I'm guessing you've never been in a place where there's drug/gang activity and whatnot before? Live in the 'burbs?


----------



## Cylou (Dec 5, 2007)

Downtown Eastside....of where exactly ???


----------



## Harmony (Dec 5, 2007)

Vancouver, BC, Canada, as stated already.


----------



## nikonkev (Dec 5, 2007)

I, too, live in Vancouver, Canada. The "Downtown Eastside" of our city is considered the poorest of the poor. I go by this every single morning, on the bus, on the way to my university campus. It sits in a rather odd place though, just right beside our nice downtown-downtown.

Literally, people are shooting up on the streets and alleyways. There isn't a day that I go by without seeing a druggie try to 'discretely' pass on drugs to another druggie via handshakes, etc.

WTF was the point of my message again? I guess just to inform all of you who are wondering what Vancouver's DOWNTOWN EASTSIDE is.

Don't get it mixed up with East Vancouver though - which has quite a few nice residential neighbourhoods. This is strictly the east side of downtown.


----------



## Michaelaw (Jan 2, 2008)

JIP said:


> What is there to be so intimidated of?????.  I will never understand why people are so scared to be in _certain _places.  But I guess if you are scared you shouldn't be there.



I would suggest you spend a day by yourself around hastings and main in the East side and then revisit that comment....Respectfully.


----------



## JCleveland (Jan 9, 2008)

it looks like there's graffiti...along the bottom, under the posters? 
boost the contrast and it may help it out


----------



## Kawi_T (Jan 9, 2008)

From the south side of Chicago.  Believe me, there are lots of hoods that are scary.  Sure wouldn't let the inhabitants spot my camera if I plan on keeping it.


----------



## Ls3D (Jan 9, 2008)

Sounds like a great location for Chiller to shoot!
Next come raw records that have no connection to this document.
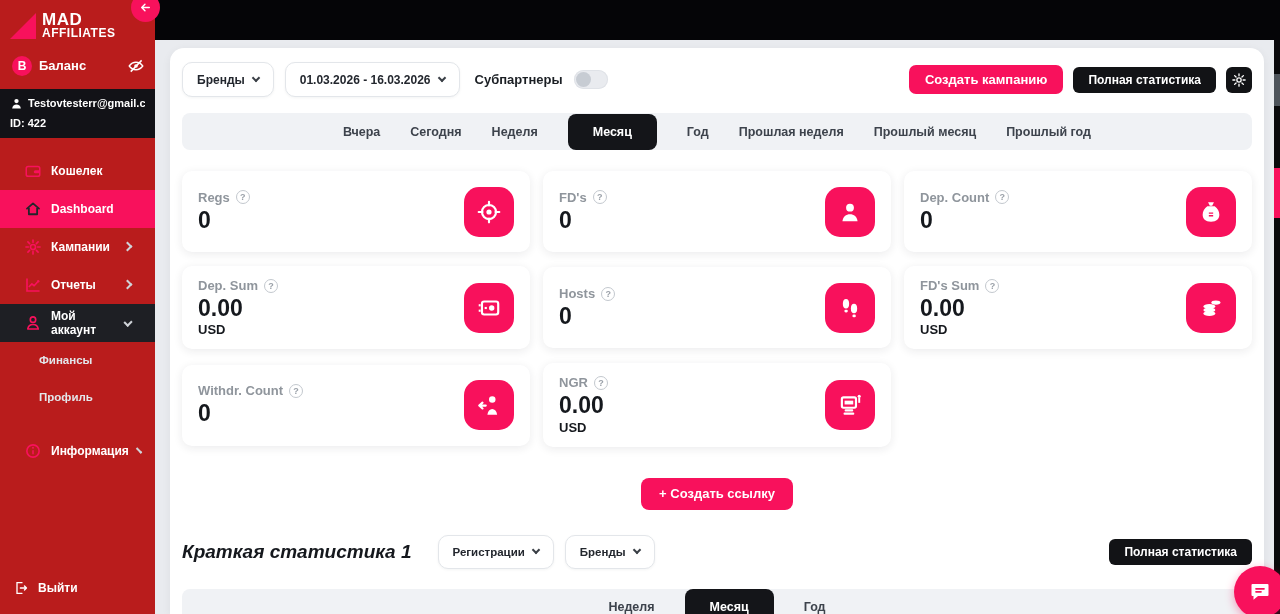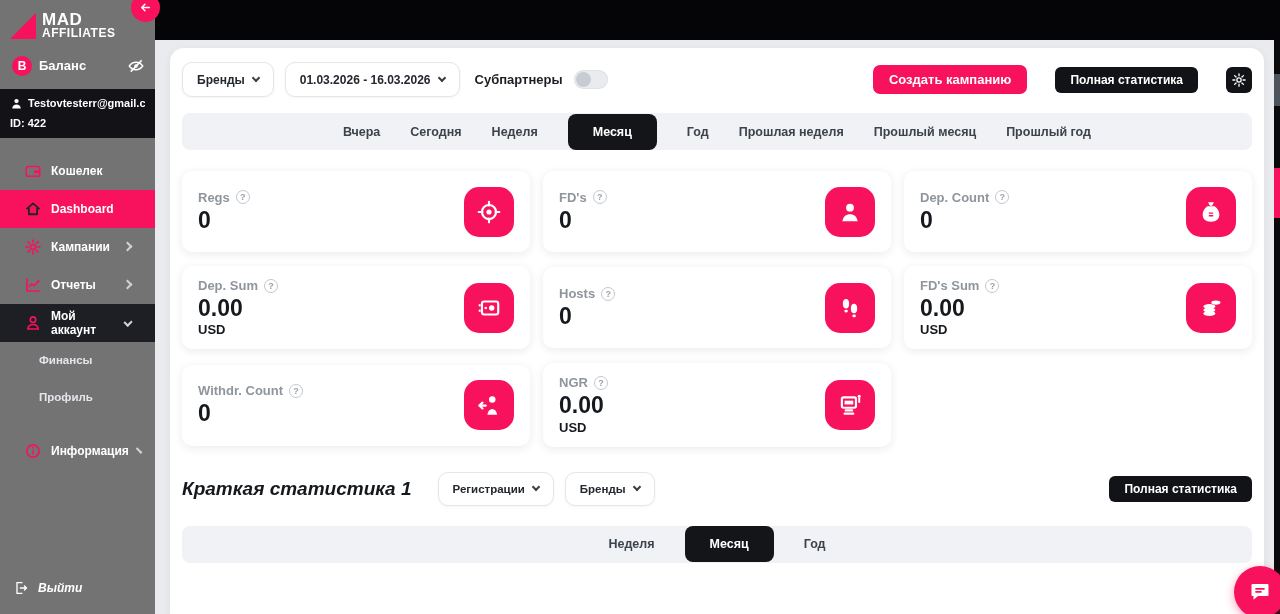--- a/index.html
+++ b/index.html
@@ -30,7 +30,7 @@
   .user-role { color:var(--accent); font-size:9px; font-weight:800; line-height:1.2; }
 
   
-  .sidebar { position:absolute; left:0; top:0; width:155px; height:614px; background:#737373; z-index:5; }
+  .sidebar { position:absolute; left:0; top:0; width:155px; height:614px; background:#b91c1c; z-index:5; }
   .collapse-btn { position:absolute; left:131px; top:-7px; width:29px; height:29px; border-radius:50%;
     background:var(--accent); display:flex; align-items:center; justify-content:center; z-index:7; }
   .collapse-btn svg { width:13px; height:13px; }

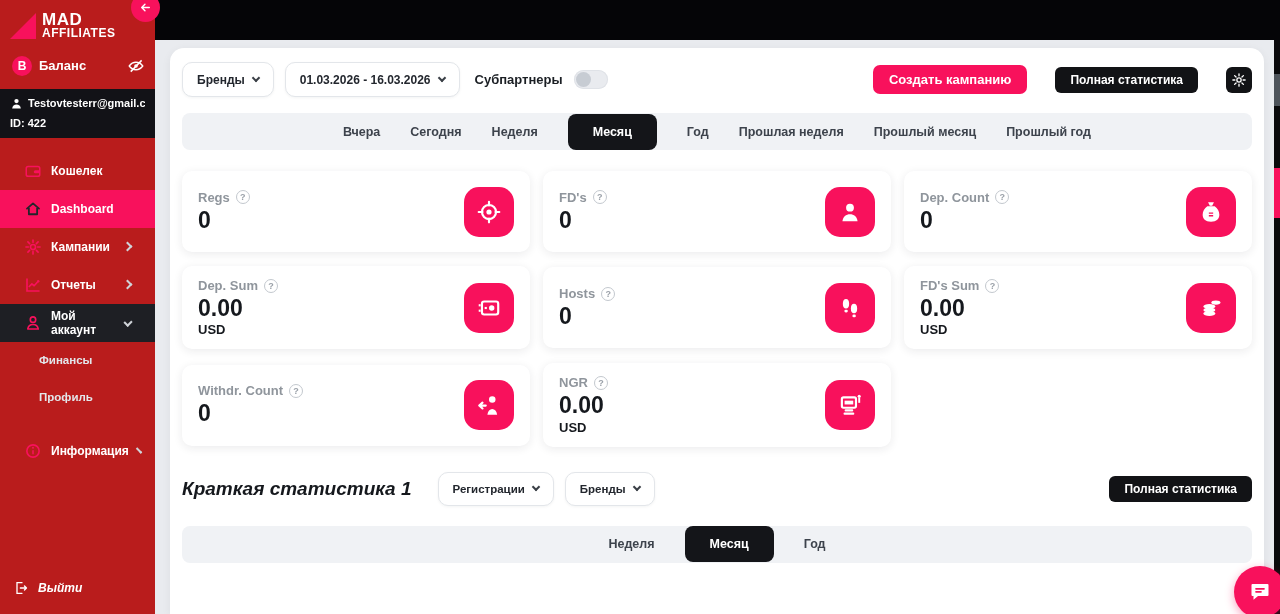--- a/index.html
+++ b/index.html
@@ -81,7 +81,7 @@
   .toggle { width:34px; height:19px; border-radius:10px; background:#e9ebef; position:relative; cursor:pointer;
     box-shadow:inset 0 0 0 1px #dfe2e7; }
   .toggle .knob { position:absolute; left:2px; top:2px; width:15px; height:15px; border-radius:50%; background:#c7ccd3; }
-  .right-actions { margin-left:auto; display:flex; align-items:center; gap:28px; }
+  .right-actions { margin-left:auto; display:flex; align-items:center; gap:10px; }
   .btn-pink { height:29px; background:var(--accent); color:#fff; border:none; border-radius:7px;
     font-size:13px; font-weight:800; padding:0 16px; cursor:pointer; font-family:inherit; }
   .btn-black { height:26px; background:#121316; color:#ffffff; border:none; border-radius:6px;

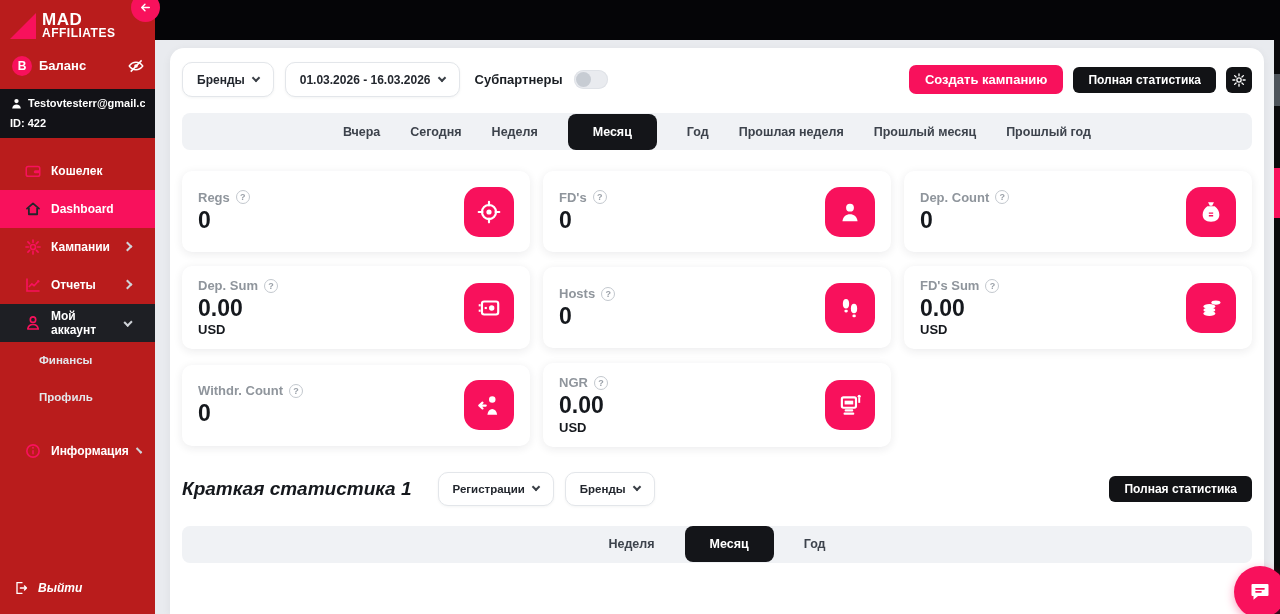--- a/index.html
+++ b/index.html
@@ -446,6 +446,9 @@
       </div>
     </div>
 
+  <div class="create-link-wrap">
+    <button class="btn-create-link">+ Создать ссылку</button>
+  </div>
 
   <div class="short-row">
     <span class="short-title">Краткая статистика 1</span>

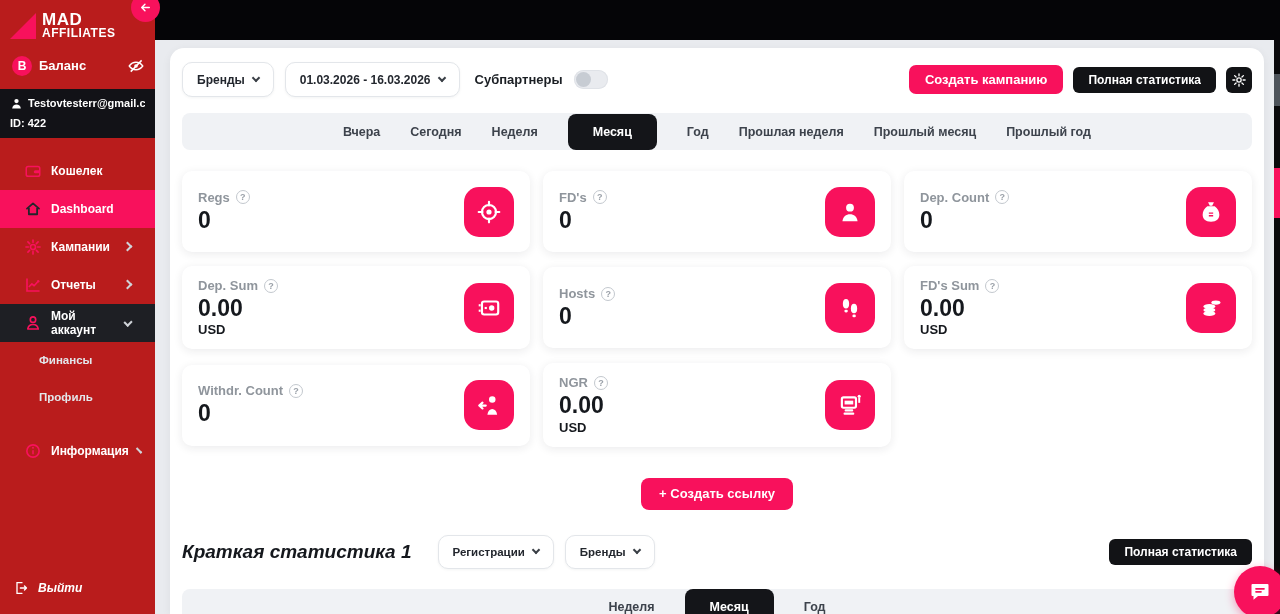--- a/index.html
+++ b/index.html
@@ -64,7 +64,7 @@
     font-size:11.5px; font-weight:600; cursor:pointer; }
   .menu-item.spaced { margin-top:16px; }
   .logout { position:absolute; left:0; bottom:8px; width:100%; height:36px; display:flex; align-items:center;
-    gap:9px; padding:0 13px; cursor:pointer;font-style:italic; }
+    gap:9px; padding:0 13px; cursor:pointer; }
   .logout svg { width:16px; height:16px; }
   .logout span { color:#fff; font-size:12px; font-weight:700; }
Postery urban shots don't do much for me, but get some of those junkies on film and you'd have something. Maybe you could hire a thug escort...

-Shea


----------



## kundalini (Jan 9, 2008)

Good on you Harmony for you and Dad being proactive and getting involved.  A photo was a nice incidental, but the sandwiches and conversation are much more worthy.  Well done.


----------



## MarcusM (Jan 31, 2008)

I actually posted a thread awhile back related to this same topic (shooting in rough neighborhoods) and got some interesting responses:

http://thephotoforum.com/forum/showthread.php?t=94260

lol, interestingly enough, JIP made the same kind of comment there. So JIP, do you go shooting a lot in Pittsburgh, I'm sure there are plenty of rough neighborhoods there, do you shoot in the rough areas?


----------